The US Food and Drug Administration (FDA) may need to revise its drug regulatory framework to allow it to better accommodate the approval process for medical gases, and is calling on members of industry and the general public to help it to determine what-if any-changes are necessary.
Medical gases, such as oxygen, nitrous oxide and nitrogen, are most often used alongside medical devices, and often in hospital settings. FDA has long regulated the enclosures for medical gases, but it has only recently been granted the authority to regulate the gases under the FDA Safety and Innovation Act (FDASIA) of 2012.
Section 576 of FDASIA permits anyone to request that FDA certify designated medical gases for "certain indications listed in the [FDASIA] statute," while the previous section, Section 575, gives FDA the authority to certify a medical gas a "designated medical gas," thereby bringing it under its jurisdiction.
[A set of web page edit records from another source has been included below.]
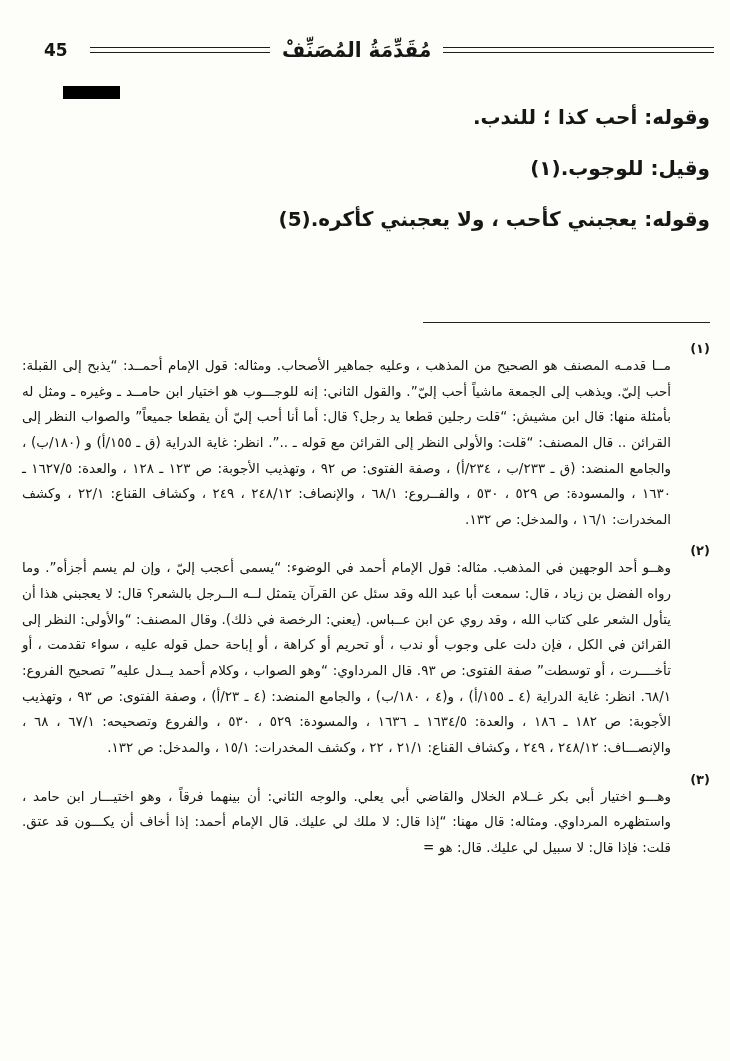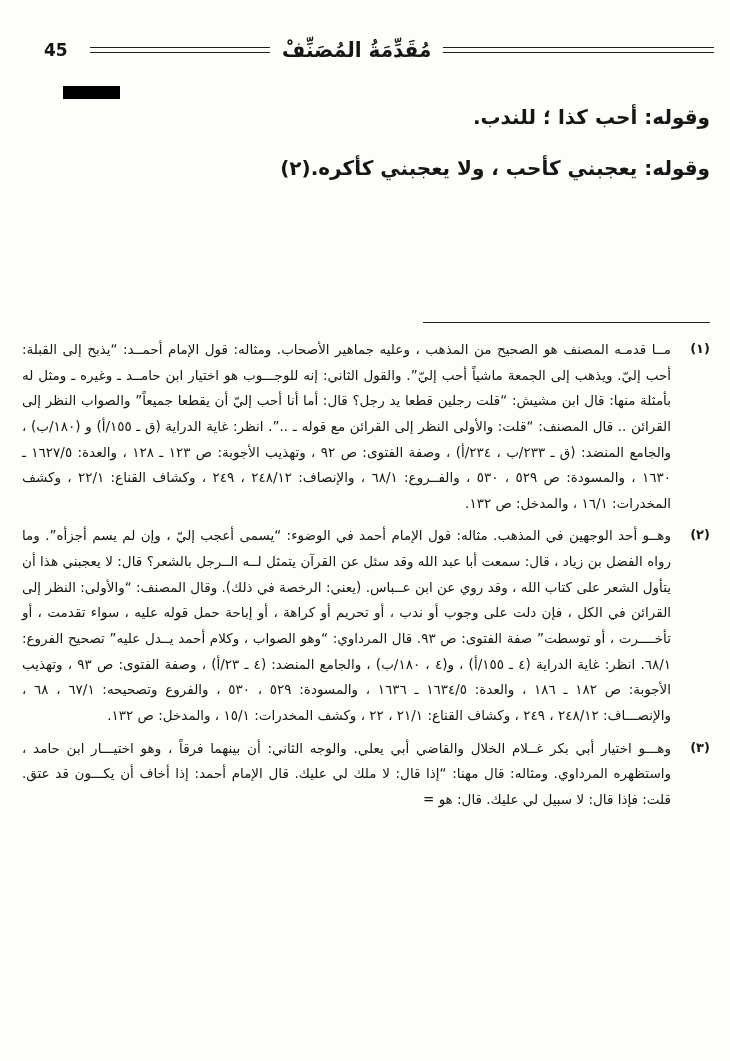"وقيل: للوجوب.(١)" p { html: none -> <p>وقيل: للوجوب.(١)</p> }
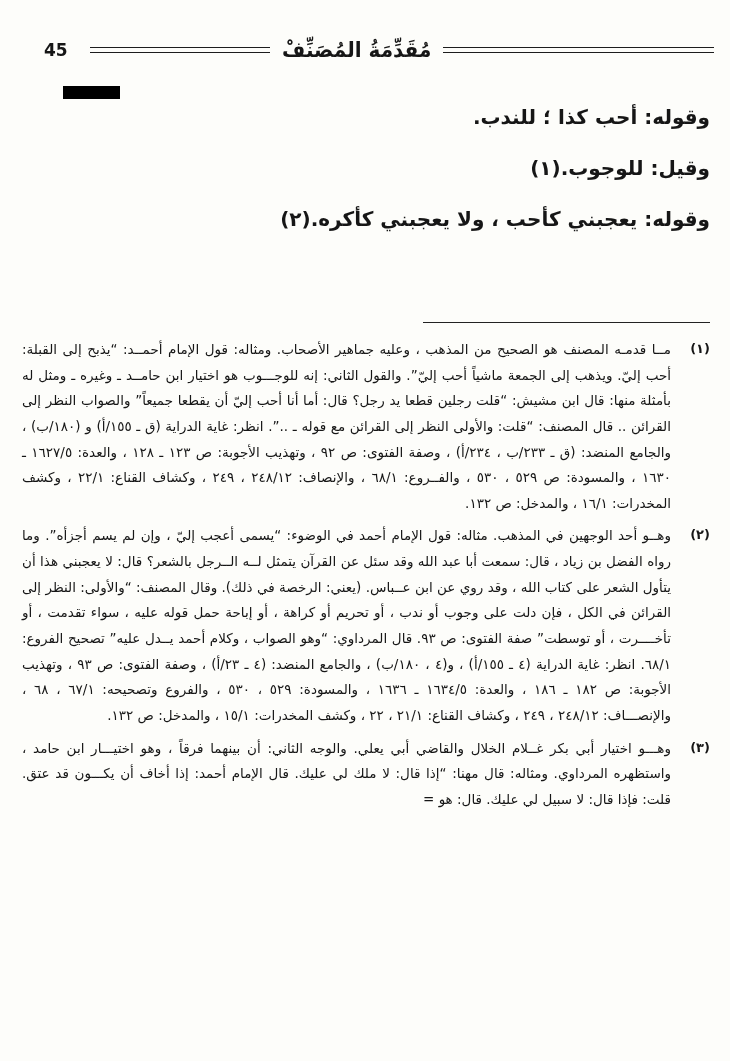"وقوله: يعجبني كأحب ، ولا" p { text: ٢ -> 5 }
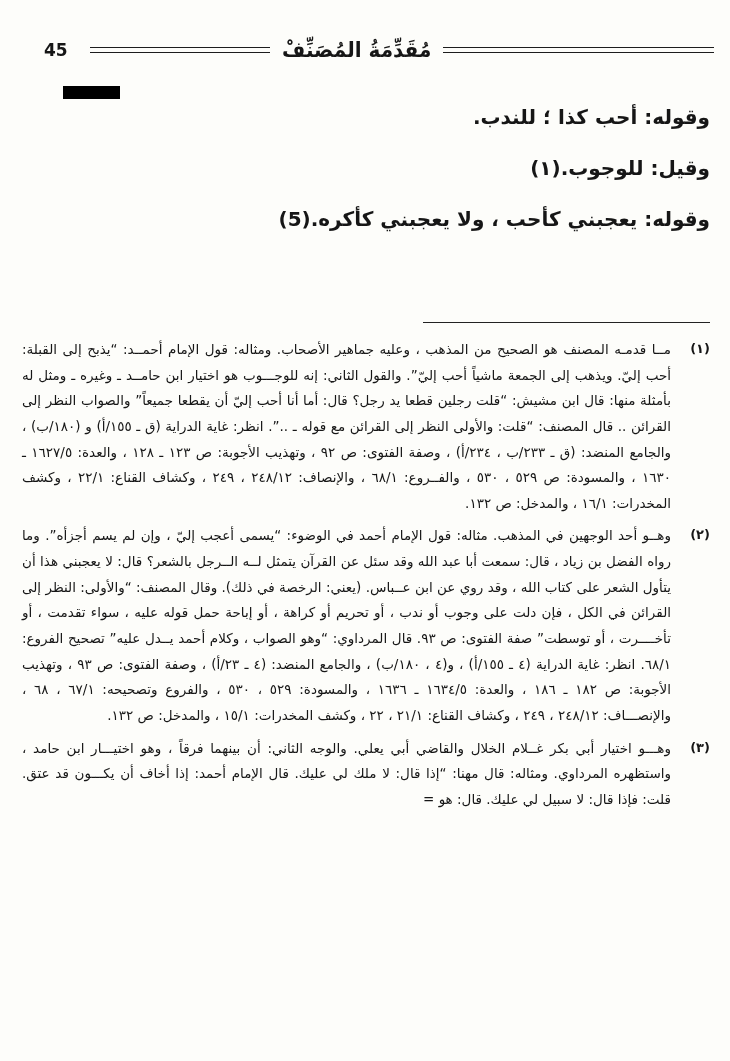"مــا قدمـه المصنف هو الصحيح" .fn-text { margin-top: none -> 16px }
Another portion of the law allows FDA to consider whether changes to the regulatory framework are necessary to accommodate medical gases, which would be regulated under FDA's drug regulations.
"Section 1112(b) provides that if the Secretary determines that changes to the Federal drug regulations are necessary for medical gases, the Secretary shall issue final regulations revising the Federal drug regulations with respect to medical gases not later than 48 months after the enactment of FDASIA," FDA explained in a Federal Register posting.
FDA said it is now collecting comments from industry and the general public regarding whether changes are needed to existing regulations. Those comments will form the basis of an eventual report to the House and Senate committees that regulate FDA on the necessity of changes, and the FDA commissioner would then be allowed to issue final regulation revising the federal drug regulations.
Guidance and Legislator's Criticism
In the meantime, FDASIA instructed FDA to issue a draft guidance document establishing the certification process by which certain medical gases can be brought to market, which it did in December 2012.
The draft guidance, and FDA's interpretations of the legislation therein, have attracted some considerable scrutiny from legislators in recent weeks. In late February 2013, several legislators wrote to the agency expressing concern that a line in the legislation had the potential to be taken out of context and incorrectly implemented.
The legislation states that regulations need to "take into account … any investigational new drug application or investigation new animal drug application for the same medical gas submitted in accordance with regulations" to ensure that they are not subject to "any period of exclusivity."
But those words-"take into account" in particular-don't actually say whether FDA needs to reject any application that impedes upon a period of exclusivity, or whether it just needs to acknowledge their existence.
FDA has not yet responded to the legislator's concerns, but they are likely to be repeated if or when FDA issues its report on medical gases to those same legislators later this year.